* **Revision tracking records**
+ + + + + + +

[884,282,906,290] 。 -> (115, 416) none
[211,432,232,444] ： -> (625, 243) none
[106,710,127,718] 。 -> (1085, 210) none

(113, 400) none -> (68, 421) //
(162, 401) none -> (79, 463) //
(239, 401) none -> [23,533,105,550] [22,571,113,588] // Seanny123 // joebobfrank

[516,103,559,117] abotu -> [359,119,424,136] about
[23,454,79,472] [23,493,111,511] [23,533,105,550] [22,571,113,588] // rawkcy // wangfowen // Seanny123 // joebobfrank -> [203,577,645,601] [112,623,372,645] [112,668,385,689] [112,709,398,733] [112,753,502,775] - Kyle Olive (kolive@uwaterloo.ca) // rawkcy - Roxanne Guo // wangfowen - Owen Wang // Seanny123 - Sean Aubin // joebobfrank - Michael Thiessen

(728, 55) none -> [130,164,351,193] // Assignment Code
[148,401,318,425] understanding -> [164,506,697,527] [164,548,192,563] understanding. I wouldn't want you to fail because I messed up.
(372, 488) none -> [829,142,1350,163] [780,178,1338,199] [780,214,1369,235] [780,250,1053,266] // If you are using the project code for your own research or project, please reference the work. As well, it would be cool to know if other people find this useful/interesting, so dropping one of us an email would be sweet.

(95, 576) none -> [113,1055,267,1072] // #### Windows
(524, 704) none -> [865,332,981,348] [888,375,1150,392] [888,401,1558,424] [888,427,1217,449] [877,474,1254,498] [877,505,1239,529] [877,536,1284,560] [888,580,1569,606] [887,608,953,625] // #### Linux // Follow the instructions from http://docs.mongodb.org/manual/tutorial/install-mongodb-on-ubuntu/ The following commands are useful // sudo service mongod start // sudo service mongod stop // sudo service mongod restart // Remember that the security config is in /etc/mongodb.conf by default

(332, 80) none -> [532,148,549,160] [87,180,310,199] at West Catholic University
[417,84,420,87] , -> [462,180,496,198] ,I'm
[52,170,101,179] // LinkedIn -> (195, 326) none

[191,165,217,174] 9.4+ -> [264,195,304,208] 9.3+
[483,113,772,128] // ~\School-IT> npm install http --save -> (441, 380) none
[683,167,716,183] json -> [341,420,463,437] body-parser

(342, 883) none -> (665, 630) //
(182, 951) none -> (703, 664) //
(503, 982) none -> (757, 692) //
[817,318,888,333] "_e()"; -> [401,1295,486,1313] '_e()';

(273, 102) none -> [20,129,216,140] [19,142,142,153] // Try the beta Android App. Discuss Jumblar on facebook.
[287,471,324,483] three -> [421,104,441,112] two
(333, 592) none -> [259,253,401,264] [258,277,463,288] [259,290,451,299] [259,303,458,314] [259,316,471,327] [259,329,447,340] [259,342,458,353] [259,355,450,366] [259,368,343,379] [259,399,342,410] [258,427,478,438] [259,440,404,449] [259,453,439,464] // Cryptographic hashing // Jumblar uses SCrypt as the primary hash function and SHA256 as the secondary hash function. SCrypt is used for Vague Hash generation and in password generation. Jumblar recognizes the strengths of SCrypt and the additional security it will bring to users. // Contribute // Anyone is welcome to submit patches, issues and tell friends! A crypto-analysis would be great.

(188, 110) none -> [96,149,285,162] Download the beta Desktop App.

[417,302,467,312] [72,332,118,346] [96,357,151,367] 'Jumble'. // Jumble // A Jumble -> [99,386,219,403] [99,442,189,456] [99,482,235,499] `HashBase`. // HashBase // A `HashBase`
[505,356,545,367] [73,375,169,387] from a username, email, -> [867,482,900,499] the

+ + + + + + +

* **Try it**
Give all the entries again exactly; leave none out.

* **Task response**
[884,282,906,290] 。 -> (115, 416) none
[211,432,232,444] ： -> (625, 243) none
[106,710,127,718] 。 -> (1085, 210) none

(113, 400) none -> (68, 421) //
(162, 401) none -> (79, 463) //
(239, 401) none -> [23,533,105,550] [22,571,113,588] // Seanny123 // joebobfrank

[516,103,559,117] abotu -> [359,119,424,136] about
[23,454,79,472] [23,493,111,511] [23,533,105,550] [22,571,113,588] // rawkcy // wangfowen // Seanny123 // joebobfrank -> [203,577,645,601] [112,623,372,645] [112,668,385,689] [112,709,398,733] [112,753,502,775] - Kyle Olive (kolive@uwaterloo.ca) // rawkcy - Roxanne Guo // wangfowen - Owen Wang // Seanny123 - Sean Aubin // joebobfrank - Michael Thiessen

(728, 55) none -> [130,164,351,193] // Assignment Code
[148,401,318,425] understanding -> [164,506,697,527] [164,548,192,563] understanding. I wouldn't want you to fail because I messed up.
(372, 488) none -> [829,142,1350,163] [780,178,1338,199] [780,214,1369,235] [780,250,1053,266] // If you are using the project code for your own research or project, please reference the work. As well, it would be cool to know if other people find this useful/interesting, so dropping one of us an email would be sweet.

(95, 576) none -> [113,1055,267,1072] // #### Windows
(524, 704) none -> [865,332,981,348] [888,375,1150,392] [888,401,1558,424] [888,427,1217,449] [877,474,1254,498] [877,505,1239,529] [877,536,1284,560] [888,580,1569,606] [887,608,953,625] // #### Linux // Follow the instructions from http://docs.mongodb.org/manual/tutorial/install-mongodb-on-ubuntu/ The following commands are useful // sudo service mongod start // sudo service mongod stop // sudo service mongod restart // Remember that the security config is in /etc/mongodb.conf by default

(332, 80) none -> [532,148,549,160] [87,180,310,199] at West Catholic University
[417,84,420,87] , -> [462,180,496,198] ,I'm
[52,170,101,179] // LinkedIn -> (195, 326) none

[191,165,217,174] 9.4+ -> [264,195,304,208] 9.3+
[483,113,772,128] // ~\School-IT> npm install http --save -> (441, 380) none
[683,167,716,183] json -> [341,420,463,437] body-parser

(342, 883) none -> (665, 630) //
(182, 951) none -> (703, 664) //
(503, 982) none -> (757, 692) //
[817,318,888,333] "_e()"; -> [401,1295,486,1313] '_e()';

(273, 102) none -> [20,129,216,140] [19,142,142,153] // Try the beta Android App. Discuss Jumblar on facebook.
[287,471,324,483] three -> [421,104,441,112] two
(333, 592) none -> [259,253,401,264] [258,277,463,288] [259,290,451,299] [259,303,458,314] [259,316,471,327] [259,329,447,340] [259,342,458,353] [259,355,450,366] [259,368,343,379] [259,399,342,410] [258,427,478,438] [259,440,404,449] [259,453,439,464] // Cryptographic hashing // Jumblar uses SCrypt as the primary hash function and SHA256 as the secondary hash function. SCrypt is used for Vague Hash generation and in password generation. Jumblar recognizes the strengths of SCrypt and the additional security it will bring to users. // Contribute // Anyone is welcome to submit patches, issues and tell friends! A crypto-analysis would be great.

(188, 110) none -> [96,149,285,162] Download the beta Desktop App.

[417,302,467,312] [72,332,118,346] [96,357,151,367] 'Jumble'. // Jumble // A Jumble -> [99,386,219,403] [99,442,189,456] [99,482,235,499] `HashBase`. // HashBase // A `HashBase`
[505,356,545,367] [73,375,169,387] from a username, email, -> [867,482,900,499] the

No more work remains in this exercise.